• _WORK INSTRUCTION_
Word for word, transcribe the data below from the line with "BroTection Basic Protection" to the line with "total: 2829.70 -> 2922.16", keeping both of those lines.

• _DATA PROVIDED_
* * * * *

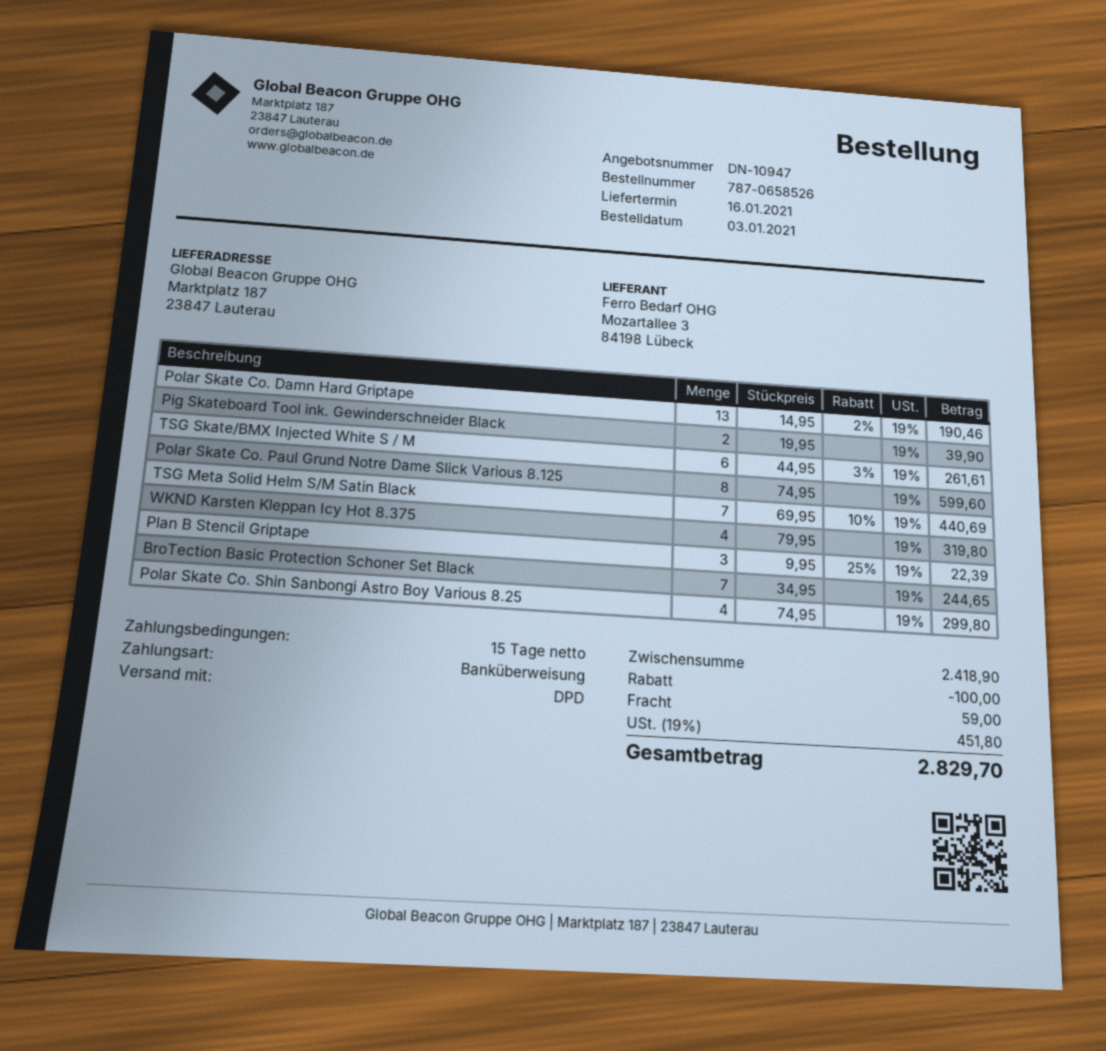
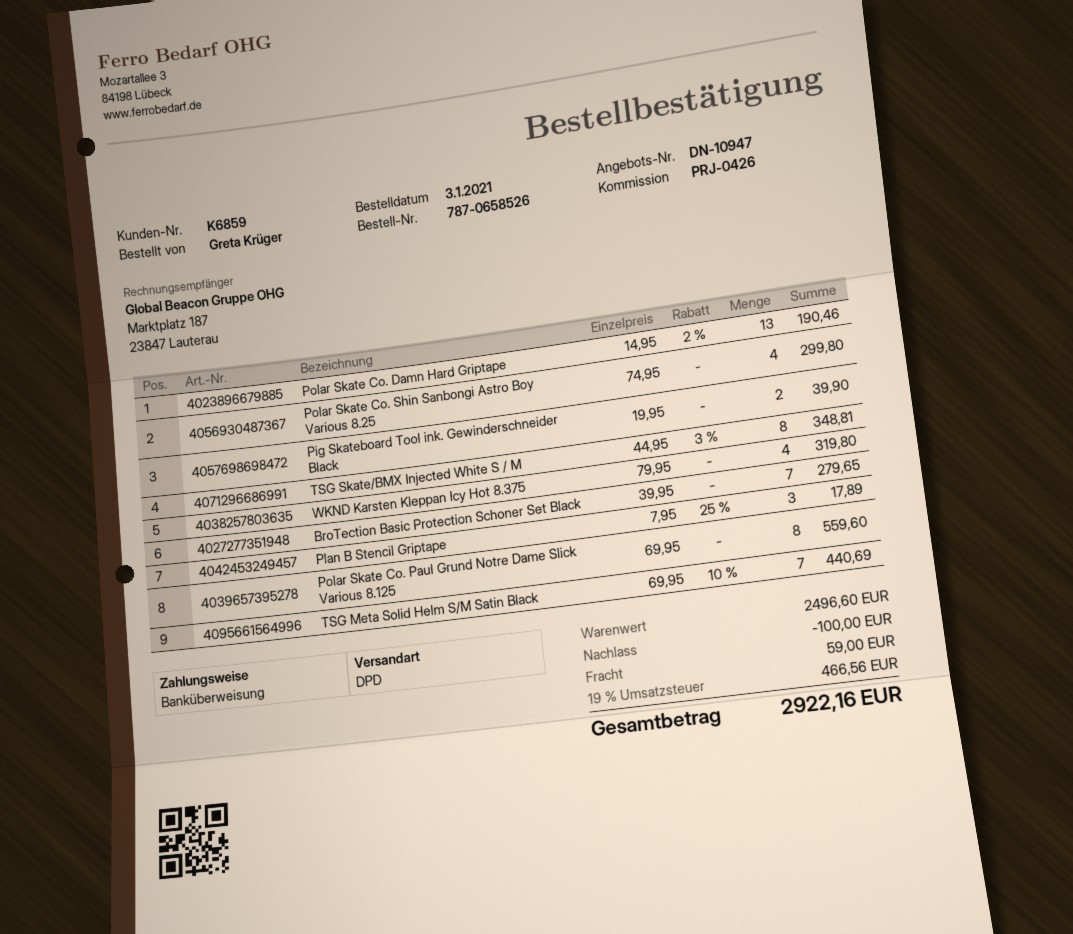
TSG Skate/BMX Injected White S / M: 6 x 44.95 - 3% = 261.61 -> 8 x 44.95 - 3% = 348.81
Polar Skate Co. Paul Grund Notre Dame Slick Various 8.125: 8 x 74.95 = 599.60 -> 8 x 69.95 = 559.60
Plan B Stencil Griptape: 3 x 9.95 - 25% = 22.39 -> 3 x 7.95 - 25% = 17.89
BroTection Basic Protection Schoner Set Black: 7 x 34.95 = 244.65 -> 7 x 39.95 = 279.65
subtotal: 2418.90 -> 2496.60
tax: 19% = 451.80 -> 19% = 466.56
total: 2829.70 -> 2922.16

* * * * *

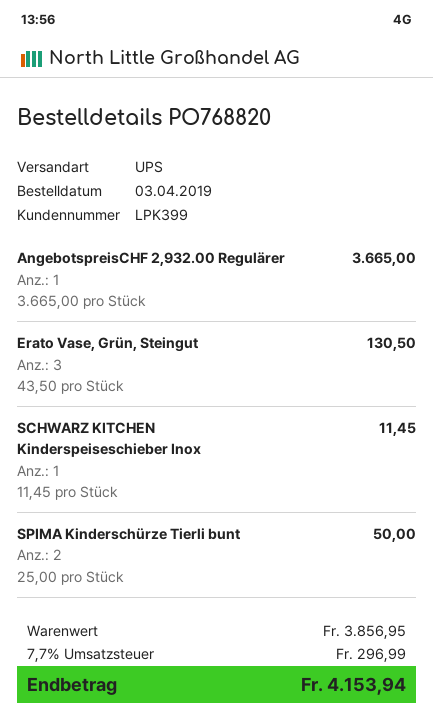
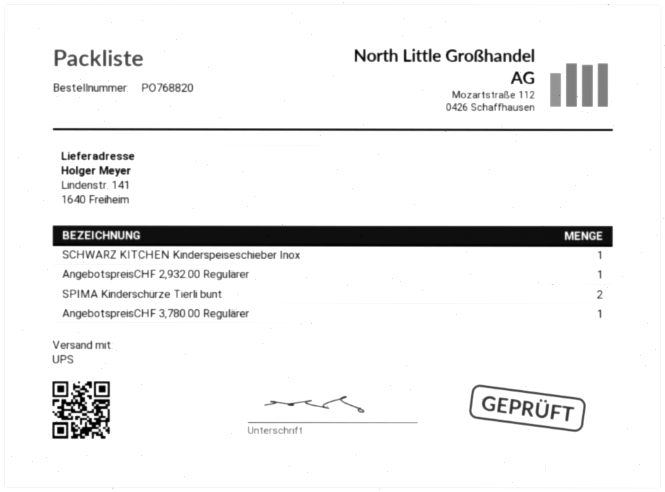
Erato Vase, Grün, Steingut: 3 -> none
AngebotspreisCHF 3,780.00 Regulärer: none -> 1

* * * * *

• _SOLUTION TO THIS PROBLEM_
BroTection Basic Protection Schoner Set Black: 7 x 34.95 = 244.65 -> 7 x 39.95 = 279.65
subtotal: 2418.90 -> 2496.60
tax: 19% = 451.80 -> 19% = 466.56
total: 2829.70 -> 2922.16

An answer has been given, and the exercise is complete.